Uncle Sam's Oversight
Uncle Sam’s Oversight
By Elliott Flower
The following article was published in the July 1906 edition of Technical World Magazine (in 1923 becoming Popular Mechanics).
Note from Pala International editor: This article is offered in the Pala Presents series of reprints for its description of gemstone prospecting and mining in Baja California in the early 20th century. On the way to that destination, the reader will encounter author Elliott Flower’s breezy characterization of the spoils of the Mexican-American War as Uncle Sam’s “little settlement” as well as his allusion to that most infamous of images—the “sleeping Mexican”—and more. We could say that Flowers was a product of his time, but that characterization has to be reconciled with the purpose of his article—to dispel a stereotype, i.e., the image of Baja as being nothing more than a pile of rocks. “Topographically and climatically, this 600-mile peninsula is said to resemble Italy more nearly than any other place on the map of the world.” That’s some makeover. Oh, and, yes, it has “rocks.”
When Uncle Sam had his little settlement with Mexico, out of which he derived considerable southwestern territory, he generously allowed Mexico to retain a pile of rocks for which he thought he could have no particular use, this particular rock-pile being known as Baja (Lower) California. There seems to have been no reason why he should not have had these rocks, except that he did not want them. So he drew a line from the junction of the Colorado and the Gila rivers, straight across to the most convenient point on the coast, and decided that Mexico might retain what lay south of that line.
While this is history, it is just as well not to recall it when you happen to be in Lower California. The Mexicans do not like to be reminded of the fact that Uncle Sam got the territory to the north, and the Americans do not like to be reminded that they overlooked the value of what lay to the south. For, in Lower California to-day, there is no man so poor that he may not have a pleasant, plausible dream of wealth. Indeed, it is quite probable that, had the Mexican dreamed less, he would now have more of the wealth within his grasp. As for the American, he is after the wealth in his own strenuous way, tempered somewhat by climatic conditions; but he feels that he would have a much better chance under Uncle Sam’s beneficent rule.
And no doubt he is right. One cannot be in the country very long without feeling that its development has been retarded by Mexican rule—not so much the restrictions of Mexican rule, perhaps, as the lack of facilities and encouragement for the work of developing it: there is nothing progressive, no effort on the part of the Government to assist in the exploitation of its resources. So the Americans who have interests there—and Americans are largely connected with the more important and progressive enterprises—never cease to regret Uncle Sam’s oversight.
Possibly, if you saw valleys on the other side of the line which, with no greater natural advantages than those of Lower California, were made surely profitable by irrigation, you would be disposed to grumble, also. A good irrigation system requires co-operation, a large investment of capital, and sometimes government aid and encouragement—which serves to explain why Lower California lags behind. The climate and the soil are excellent. Topographically and climatically, this 600-mile peninsula is said to resemble Italy more nearly than any other place on the map of the world. Beginning in the mountains, 5,000 to 10,000 feet above sea-level, there is a gradual slope to the Pacific coast which gives almost any desired climatic conditions except extreme cold. On the Gulf side the descent is rugged and abrupt.

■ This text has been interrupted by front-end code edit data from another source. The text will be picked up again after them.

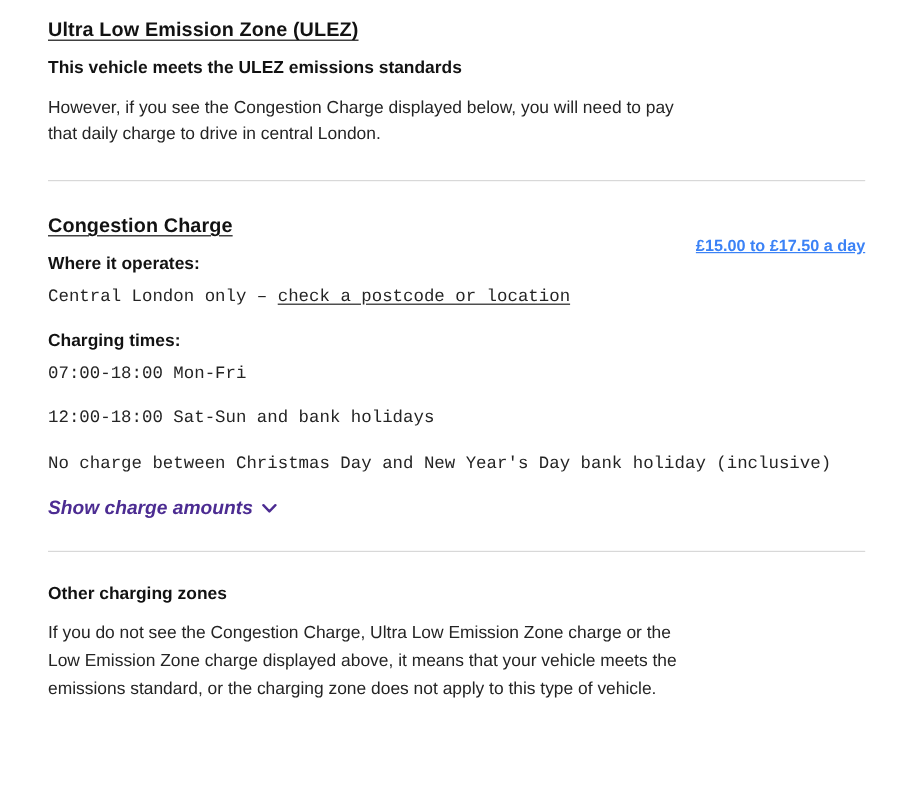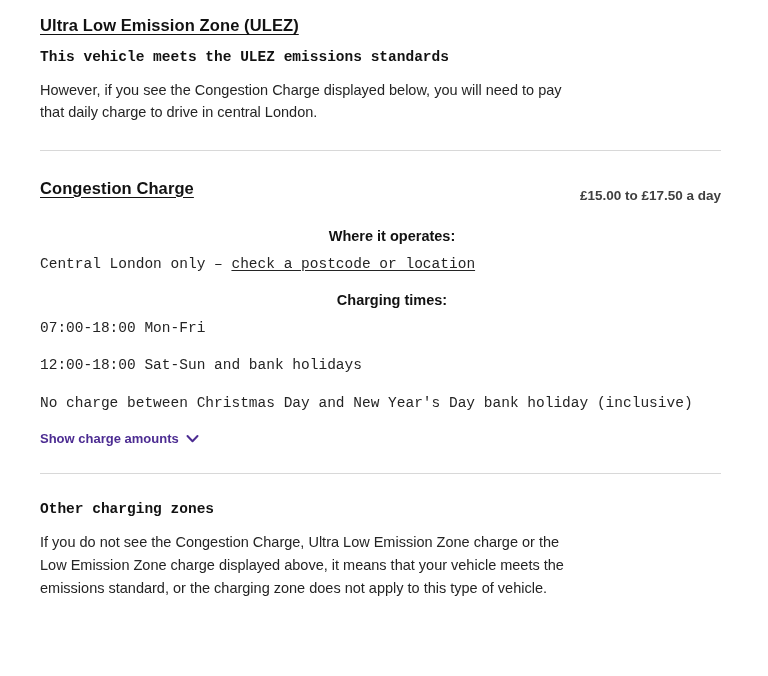--- a/index.html
+++ b/index.html
@@ -31,81 +31,81 @@
     text-decoration: underline;
     text-underline-offset: 3px;
     letter-spacing: 0.1px;
     color: #121212;
   }
   .subhead {
     font-size: 14.5px;
     font-weight: bold;
     margin: 0 0 14px 0;
     color: #121212;
-    font-family: Liberation Mono, monospace;
   }
   p.body-text {
     font-size: 14.5px;
     line-height: 1.55;
     margin: 0 0 16px 0;
     color: #242424;
     max-width: 520px;
   }
   p.body-text.wide {
     max-width: 540px;
   }
   .divider {
     border: 0;
     border-top: 1px solid #d8d8d8;
     margin: 26px 0 0 0;
     width: 681px;
   }
   .cc-header {
     display: flex;
-    align-items: center;
+    align-items: flex-end;
     justify-content: space-between;
     width: 681px;
   }
   .cc-price {
     font-size: 13.5px;
     font-weight: bold;
-    color: #404040;
+    color: #3b82f6;
     white-space: nowrap;
+    text-decoration: underline;
   }
   .label-line {
     font-size: 14.5px;
     font-weight: bold;
-    margin: 16px 0 10px 0;
+    margin: 0 0 10px 0;
     color: #121212;
-    text-align: center;
   }
   .value-line {
     font-size: 14.5px;
     margin: 0 0 16px 0;
     color: #242424;
     line-height: 1.5;
     font-family: Liberation Mono, monospace;
   }
   .value-line.tight {
     margin-bottom: 14px;
   }
   a.inline-link {
     color: #242424;
     text-decoration: underline;
     text-underline-offset: 2px;
   }
   .show-charges {
     display: inline-flex;
     align-items: center;
     gap: 7px;
-    font-size: 13px;
+    font-size: 16px;
     font-weight: bold;
     color: #4c2c92;
     cursor: pointer;
     margin-top: 2px;
+    font-style: italic;
   }
   .chev {
     display: inline-block;
     width: 13px;
     height: 13px;
   }
   .chev svg {
     display: block;
   }
   .other-zones p.body-text {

Very likely you have fallen into the error that Uncle Sam made in the long ago, and think of Lower California, when you think of it at all, as a barren waste of rock mountains. This is quite excusable, for the country has suffered much from reaction after over-booming. Men were first lured there by those fabulous tales that have done so much harm to other localities where gems and gold have been found: they were given false ideas of conditions, and they went improperly prepared. This world nowhere provides the reality that would equal the expectations of those early colonists and adventurers; and, in their disappointment, they gave Lower California an evil name that kept people away from it for many years. It produced nothing but rock, sage, rattlesnakes, and tarantulas, they said, and might be swallowed up by the sea without involving any loss to humanity. It naturally followed that people forgot about it and left it to the Indians; and it has taken many years to discover that the Indians have something that is too good for them to appreciate.

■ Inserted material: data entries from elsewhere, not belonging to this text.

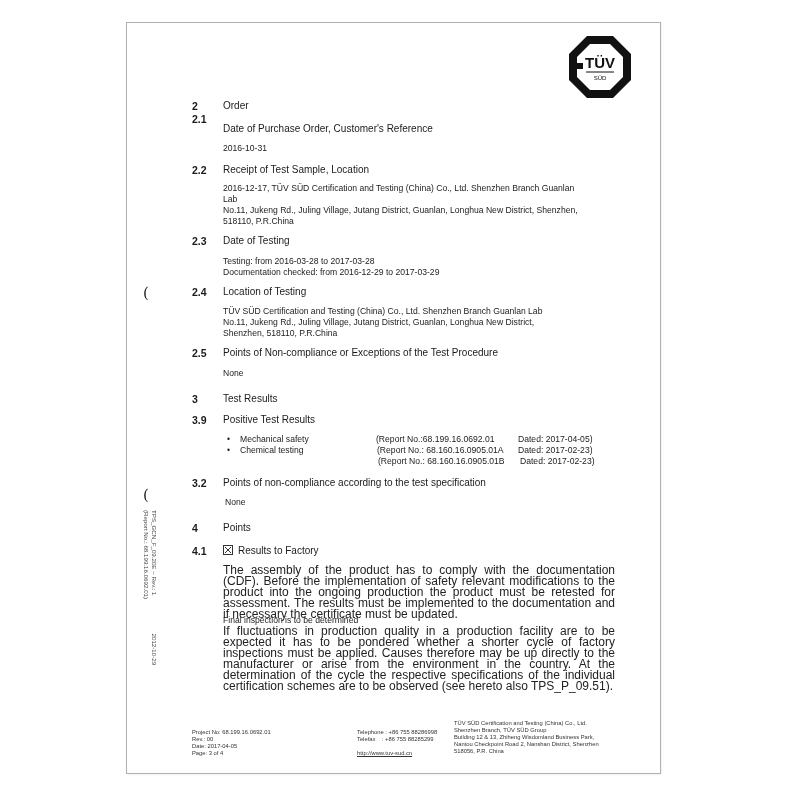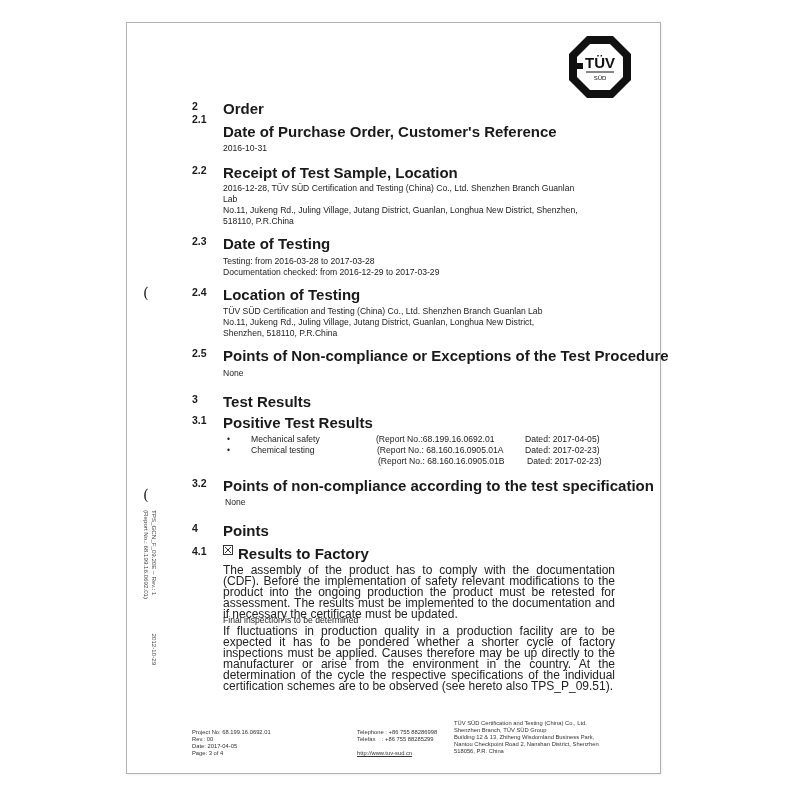--- a/index.html
+++ b/index.html
@@ -9,30 +9,30 @@
   }
   .page {
     position: absolute; left: 126px; top: 22px; width: 533px; height: 750px;
     border: 1px solid #b0b0b0; background: #ffffff;
     box-shadow: 1px 1px 2px rgba(0,0,0,0.06);
   }
   .logo {
     position: absolute; left: 567px; top: 34px; width: 66px; height: 66px;
   }
   .sec-num { position: absolute; left: 192px; font-weight: bold; font-size: 10.5px; }
-  .sec-title { position: absolute; left: 223px; font-weight: bold; font-size: 15px; white-space: nowrap; }
+  .sec-title { position: absolute; left: 223px; font-weight: normal; font-size: 10px; white-space: nowrap; }
   .body-text { position: absolute; left: 223px; font-size: 8.6px; line-height: 11px; color: #222; white-space: nowrap; }
   .para { position: absolute; left: 223px; width: 392px; font-size: 12px; line-height: 11px; color: #222; text-align: justify; }
   .bracket { position: absolute; left: 143px; font-size: 15px; color: #222; font-family: "DejaVu Serif", serif; }
   .results { position: absolute; left: 223px; top: 434px; font-size: 8.6px; line-height: 11px; color: #222; }
   .res-row { position: relative; height: 11px; white-space: nowrap; }
   .res-row .bullet { position: absolute; left: 4px; }
-  .res-row .name { position: absolute; left: 28px; }
+  .res-row .name { position: absolute; left: 17px; }
   .res-row .report { position: absolute; }
-  .res-row .dated { position: absolute; margin-left: 7px; }
+  .res-row .dated { position: absolute; }
   .checkbox {
     position: absolute; left: 223px; top: 545px; width: 8px; height: 8px; border: 1px solid #333;
   }
   .checkbox svg { position: absolute; left: 0; top: 0; }
   .vertical {
     position: absolute; left: 158px; top: 510px; transform-origin: left top; transform: rotate(90deg);
     font-size: 6.2px; line-height: 8px; color: #444; white-space: nowrap;
   }
   .footer { position: absolute; font-size: 5.8px; line-height: 7px; color: #333; white-space: nowrap; }
   .footer a { color: #333; text-decoration: underline; }
@@ -55,21 +55,21 @@
 
 <div class="sec-num" style="top:100px">2</div>
 <div class="sec-title" style="top:100px">Order</div>
 
 <div class="sec-num" style="top:113px">2.1</div>
 <div class="sec-title" style="top:123px">Date of Purchase Order, Customer's Reference</div>
 <div class="body-text" style="top:143px">2016-10-31</div>
 
 <div class="sec-num" style="top:164px">2.2</div>
 <div class="sec-title" style="top:164px">Receipt of Test Sample, Location</div>
-<div class="body-text" style="top:183px">2016-12-28, TÜV SÜD Certification and Testing (China) Co., Ltd. Shenzhen Branch Guanlan</div>
+<div class="body-text" style="top:183px">2016-12-17, TÜV SÜD Certification and Testing (China) Co., Ltd. Shenzhen Branch Guanlan</div>
 <div class="body-text" style="top:194px">Lab</div>
 <div class="body-text" style="top:205px">No.11, Jukeng Rd., Juling Village, Jutang District, Guanlan, Longhua New District, Shenzhen,</div>
 <div class="body-text" style="top:216px">518110, P.R.China</div>
 
 <div class="sec-num" style="top:235px">2.3</div>
 <div class="sec-title" style="top:235px">Date of Testing</div>
 <div class="body-text" style="top:256px">Testing: from 2016-03-28 to 2017-03-28</div>
 <div class="body-text" style="top:267px">Documentation checked: from 2016-12-29 to 2017-03-29</div>
 
 <div class="bracket" style="top:284px">(</div>
@@ -79,21 +79,21 @@
 <div class="body-text" style="top:317px">No.11, Jukeng Rd., Juling Village, Jutang District, Guanlan, Longhua New District,</div>
 <div class="body-text" style="top:328px">Shenzhen, 518110, P.R.China</div>
 
 <div class="sec-num" style="top:347px">2.5</div>
 <div class="sec-title" style="top:347px">Points of Non-compliance or Exceptions of the Test Procedure</div>
 <div class="body-text" style="top:368px">None</div>
 
 <div class="sec-num" style="top:393px">3</div>
 <div class="sec-title" style="top:393px">Test Results</div>
 
-<div class="sec-num" style="top:414px">3.1</div>
+<div class="sec-num" style="top:414px">3.9</div>
 <div class="sec-title" style="top:414px">Positive Test Results</div>
 
 <div class="results">
   <div class="res-row">
     <span class="bullet">•</span>
     <span class="name">Mechanical safety</span>
     <span class="report" style="left:153px">(Report No.:68.199.16.0692.01</span>
     <span class="dated" style="left:295px">Dated: 2017-04-05)</span>
   </div>
   <div class="res-row">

As a matter of fact, Lower California produces about all the varieties of cereals and fruits that are produced by southern California, and some that its northern neighbor cannot raise. There are dates, oranges, lemons, pineapples, bananas, peaches, quinces, plums, apples, pears, melons, figs, grapes, and cocoanuts. Furthermore, the same care and cash expenditure that has made of southern California a fruit country would do as much, or more, for Lower California. It needs the irrigation that has done so much in Uncle Sam’s country. Without that, it cannot produce the fruit in sufficient quantities to cut any figure in the market; but, without that, southern California would be shipping no fruit at all. The natural conditions are about the same. You may see, on one side of the boundary, a ranch that is a delight to the eye and that is sending its carloads of fruit to the eastern market, and, only a few miles away, a ranch that is forlorn, desolate, and unprofitable. The one is irrigated and the other is not.

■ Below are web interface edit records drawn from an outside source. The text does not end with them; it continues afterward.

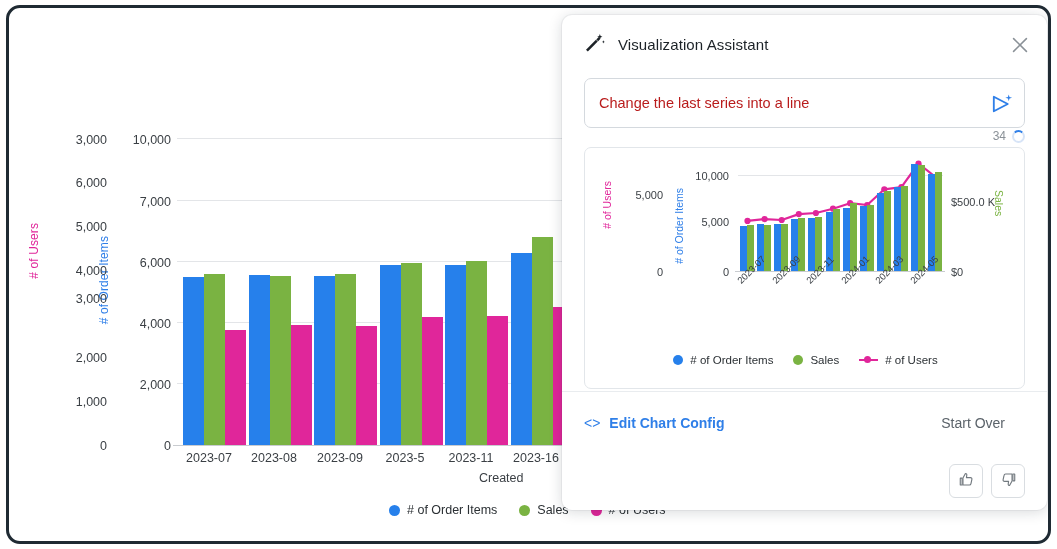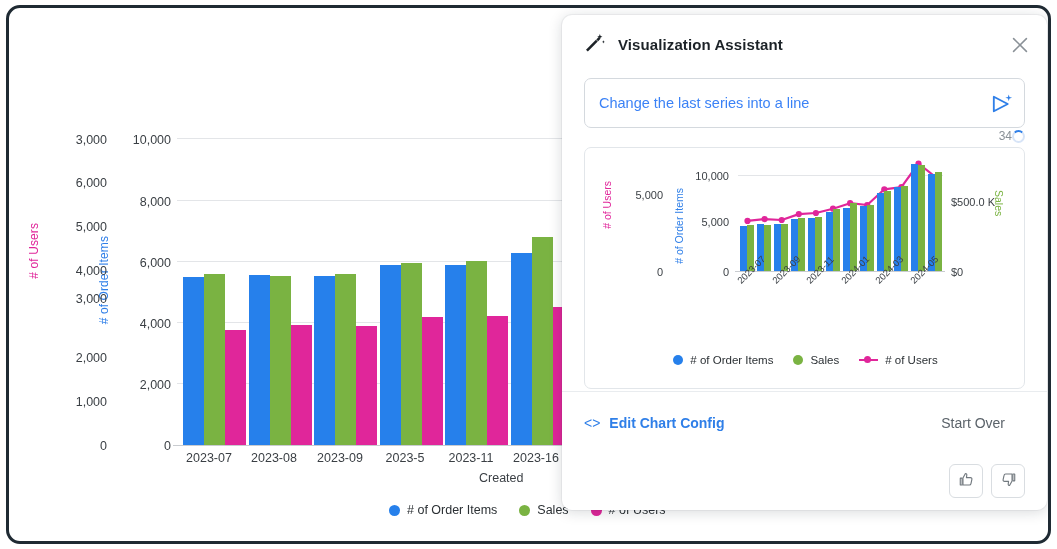--- a/index.html
+++ b/index.html
@@ -150,21 +150,21 @@
   .panel-header {
     position: absolute;
     left: 0; top: 0;
     width: 100%; height: 58px;
     display: flex;
     align-items: center;
     padding: 0 20px 0 22px;
   }
   .panel-title {
     font-size: 15px;
-    font-weight: bold;
+    font-weight: normal;
     color: #1c2227;
     margin-left: 12px;
     letter-spacing: .1px;
   }
   .wand-icon { width: 22px; height: 22px; display: block; }
   .close-btn {
     position: absolute;
     right: 16px; top: 19px;
     width: 22px; height: 22px;
     cursor: pointer;
@@ -175,36 +175,36 @@
     width: 441px; height: 50px;
     border: 1px solid #d4d9de;
     border-radius: 7px;
     display: flex;
     align-items: center;
     padding: 0 46px 0 14px;
     background: #fff;
   }
   .prompt-text {
     font-size: 14.5px;
-    color: #3b82f6;
+    color: #b91c1c;
     white-space: nowrap;
     overflow: hidden;
   }
   .send-icon {
     position: absolute;
     right: 10px; top: 13px;
     width: 25px; height: 25px;
     cursor: pointer;
   }
   .counter-row {
     position: absolute;
     right: 22px; top: 114px;
     display: flex;
     align-items: center;
-    gap: 0;
+    gap: 6px;
   }
   .counter-text { font-size: 12px; color: #8a9197; }
   .spinner {
     width: 13px; height: 13px;
     border-radius: 50%;
     border: 2.2px solid #d7e4f7;
     border-top-color: #2f7fe8;
     display: inline-block;
   }
   .preview-card {
@@ -377,21 +377,21 @@
         <div class="tick" style="top:212px">5,000</div>
         <div class="tick" style="top:168px">6,000</div>
         <div class="tick" style="top:125px">3,000</div>
       </div>
 
       <div class="m-items-ticks">
         <div class="tick" style="top:431px">0</div>
         <div class="tick" style="top:370px">2,000</div>
         <div class="tick" style="top:309px">4,000</div>
         <div class="tick" style="top:248px">6,000</div>
-        <div class="tick" style="top:187px">8,000</div>
+        <div class="tick" style="top:187px">7,000</div>
         <div class="tick" style="top:125px">10,000</div>
       </div>
 
       <div class="gridline" style="top:130px"></div>
       <div class="gridline" style="top:192px"></div>
       <div class="gridline" style="top:253px"></div>
       <div class="gridline" style="top:314px"></div>
       <div class="gridline" style="top:375px"></div>
       <div class="axis-line-x"></div>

The conditions compel many of the people on the Mexican side of the line to give to cattle land which, with irrigation, could be much more profitably used in other ways. Even then, they are at a great disadvantage. Owing to the lack of transportation facilities, the cattle cannot be fattened at home, but must be driven to Imperial, across the line, for that purpose. To drive them such a distance after they are ready for the market is naturally out of the question; so Imperial takes them and ships them along when they are ready for the butcher, and you, who possibly get one of the steaks, probably have an idea that a cow could not live in Lower California. There is cheese, also, as a result of this cattle-raising; and that brings up another penalty of Uncle Sam’s oversight.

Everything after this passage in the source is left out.